Return all the lines below exactly as written. Drop every picture.

Code change snippets:
◆ ◆ ◆ ◆ ◆
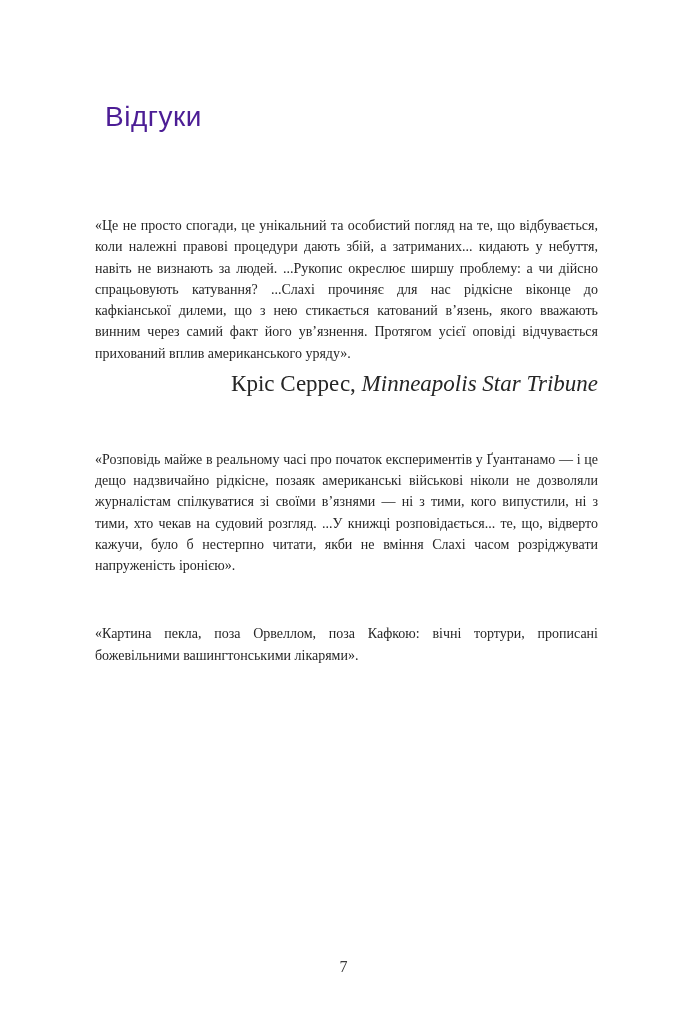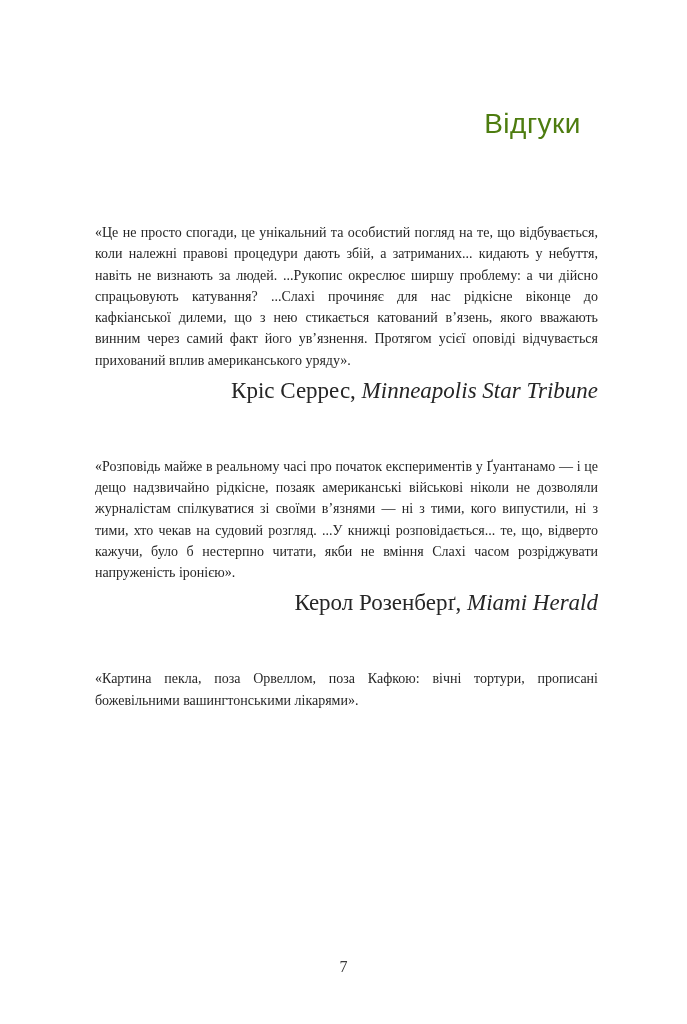--- a/index.html
+++ b/index.html
@@ -28,9 +28,9 @@
     font-weight: 400;
     font-size: 28px;
     letter-spacing: 0.5px;
-    text-align: right;
-    color: #4d7c0f;
-    margin: 17px;
+    text-align: left;
+    color: #4c1d95;
+    margin: 10px;
     padding-top: 91px;
   }
   .content {

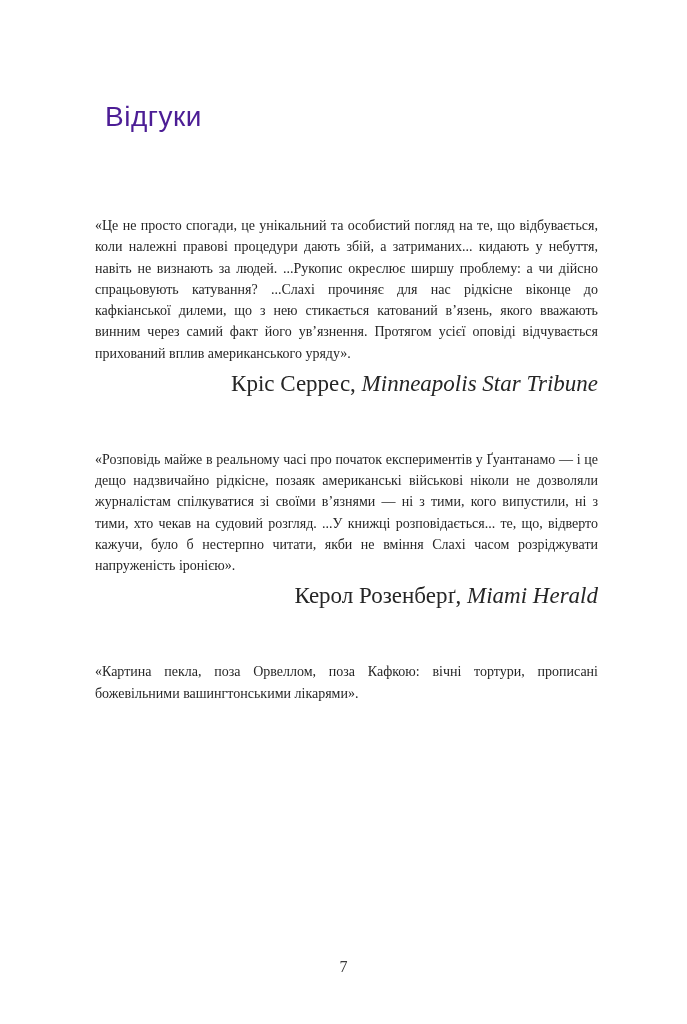--- a/index.html
+++ b/index.html
@@ -86,7 +86,6 @@
 
     <div class="review">
       <p class="quote">«Розповідь майже в реальному часі про початок експериментів у Ґуантанамо — і це дещо надзвичайно рідкісне, позаяк американські військові ніколи не дозволяли журналістам спілкуватися зі своїми в’язнями — ні з тими, кого випустили, ні з тими, хто чекав на судовий розгляд. ...У книжці розповідається... те, що, відверто кажучи, було б нестерпно читати, якби не вміння Слахі часом розріджувати напруженість іронією».</p>
-      <p class="attribution"><span>Керол Розенберґ, </span><em>Miami Herald</em><span></span></p>
     </div>
 
     <div class="review">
◆ ◆ ◆ ◆ ◆
Task response:
--- a/index.html
+++ b/index.html
@@ -28,9 +28,9 @@
     font-weight: 400;
     font-size: 28px;
     letter-spacing: 0.5px;
-    text-align: right;
-    color: #4d7c0f;
-    margin: 17px;
+    text-align: left;
+    color: #4c1d95;
+    margin: 10px;
     padding-top: 91px;
   }
   .content {

--- a/index.html
+++ b/index.html
@@ -86,7 +86,6 @@
 
     <div class="review">
       <p class="quote">«Розповідь майже в реальному часі про початок експериментів у Ґуантанамо — і це дещо надзвичайно рідкісне, позаяк американські військові ніколи не дозволяли журналістам спілкуватися зі своїми в’язнями — ні з тими, кого випустили, ні з тими, хто чекав на судовий розгляд. ...У книжці розповідається... те, що, відверто кажучи, було б нестерпно читати, якби не вміння Слахі часом розріджувати напруженість іронією».</p>
-      <p class="attribution"><span>Керол Розенберґ, </span><em>Miami Herald</em><span></span></p>
     </div>
 
     <div class="review">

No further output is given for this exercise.